» Work required
Which lines of the records below contain the word "weight"? Report each of them in full.

(Information shown Opens)

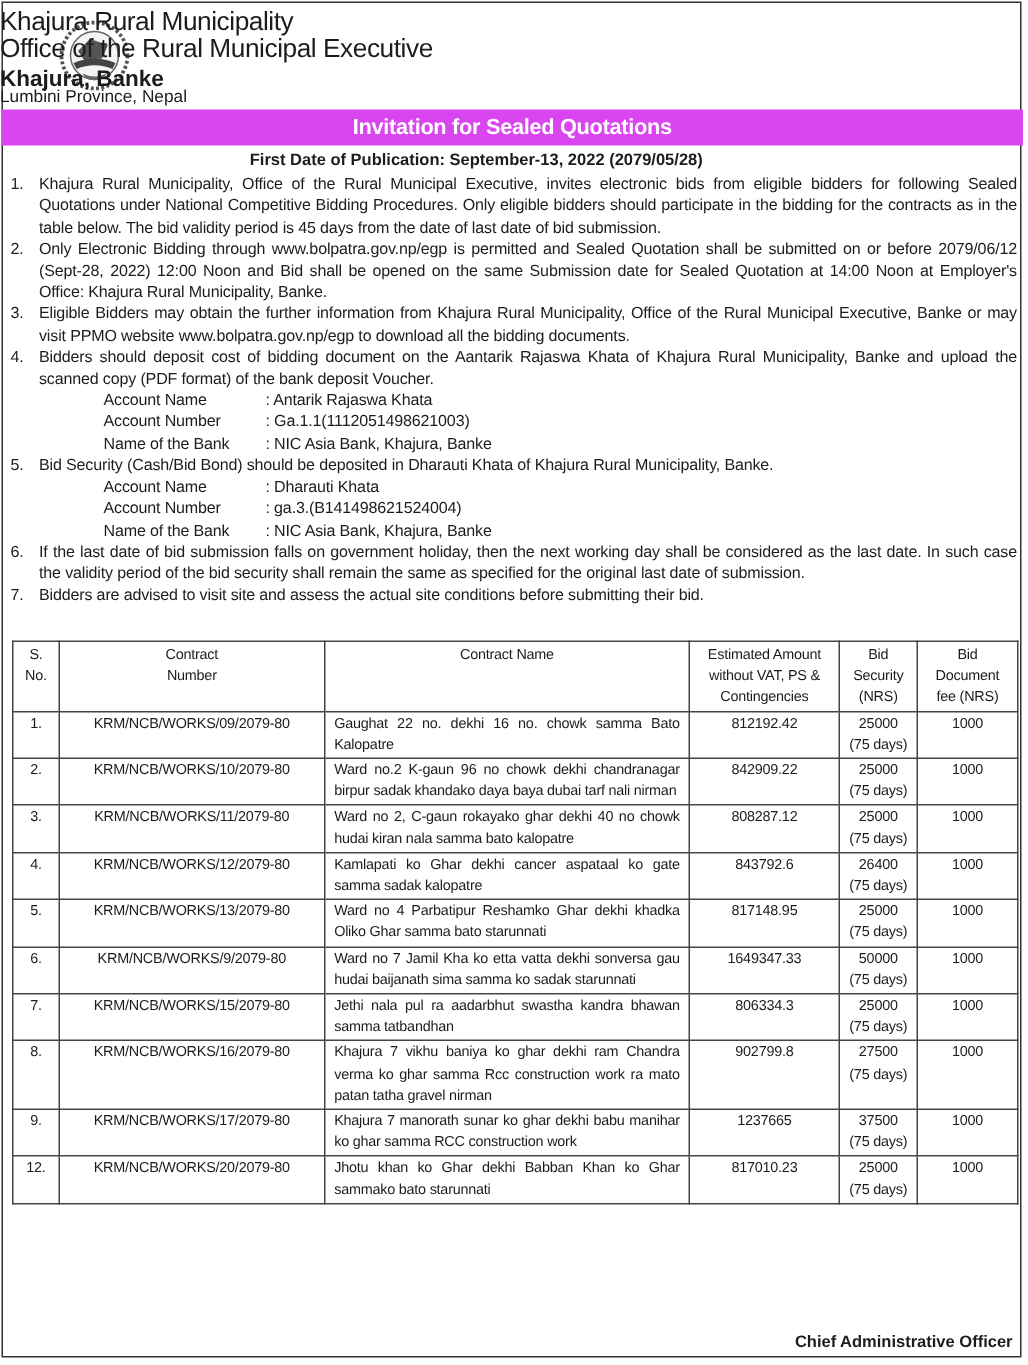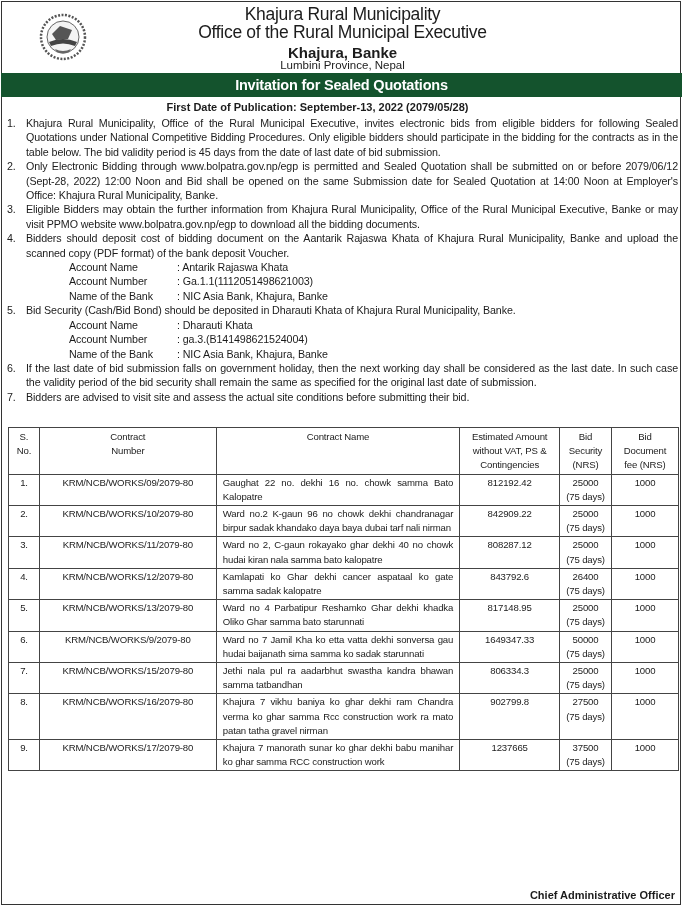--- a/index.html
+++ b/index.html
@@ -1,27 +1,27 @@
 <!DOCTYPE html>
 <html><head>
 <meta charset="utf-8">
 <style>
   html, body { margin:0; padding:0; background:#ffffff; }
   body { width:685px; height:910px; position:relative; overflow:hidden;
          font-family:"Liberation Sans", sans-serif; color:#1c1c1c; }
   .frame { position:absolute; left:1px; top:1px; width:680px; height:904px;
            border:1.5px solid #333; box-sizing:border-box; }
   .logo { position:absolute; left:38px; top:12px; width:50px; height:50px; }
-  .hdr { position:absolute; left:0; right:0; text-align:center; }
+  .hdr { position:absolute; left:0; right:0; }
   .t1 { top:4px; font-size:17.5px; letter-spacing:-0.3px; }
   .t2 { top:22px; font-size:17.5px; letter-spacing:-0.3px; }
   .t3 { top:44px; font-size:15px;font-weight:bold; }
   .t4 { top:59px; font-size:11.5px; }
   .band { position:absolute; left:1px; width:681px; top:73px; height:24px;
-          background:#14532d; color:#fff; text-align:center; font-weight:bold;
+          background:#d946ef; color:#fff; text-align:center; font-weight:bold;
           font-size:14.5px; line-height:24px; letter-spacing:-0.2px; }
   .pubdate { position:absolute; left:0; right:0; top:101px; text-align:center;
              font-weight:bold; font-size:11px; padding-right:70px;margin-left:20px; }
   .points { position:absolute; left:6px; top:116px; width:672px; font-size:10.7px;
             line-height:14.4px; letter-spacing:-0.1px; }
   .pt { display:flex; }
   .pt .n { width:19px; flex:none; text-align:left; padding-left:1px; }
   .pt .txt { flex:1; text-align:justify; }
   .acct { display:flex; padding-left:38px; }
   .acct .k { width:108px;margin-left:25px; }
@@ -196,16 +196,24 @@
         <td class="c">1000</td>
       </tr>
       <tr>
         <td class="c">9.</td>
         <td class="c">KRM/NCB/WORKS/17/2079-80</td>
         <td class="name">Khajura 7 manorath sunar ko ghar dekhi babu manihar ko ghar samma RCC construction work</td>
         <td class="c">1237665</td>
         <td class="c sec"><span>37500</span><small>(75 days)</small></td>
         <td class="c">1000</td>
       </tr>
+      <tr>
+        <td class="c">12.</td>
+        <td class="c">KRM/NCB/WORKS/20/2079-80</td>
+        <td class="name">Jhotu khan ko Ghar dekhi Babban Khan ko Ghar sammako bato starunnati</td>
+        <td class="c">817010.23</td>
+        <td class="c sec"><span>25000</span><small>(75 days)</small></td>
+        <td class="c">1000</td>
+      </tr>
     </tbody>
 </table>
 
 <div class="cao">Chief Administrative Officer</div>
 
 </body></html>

(Information shown Closes)

» Written solution
   .t3 { top:44px; font-size:15px;font-weight:bold; }
-          background:#14532d; color:#fff; text-align:center; font-weight:bold;
+          background:#d946ef; color:#fff; text-align:center; font-weight:bold;
              font-weight:bold; font-size:11px; padding-right:70px;margin-left:20px; }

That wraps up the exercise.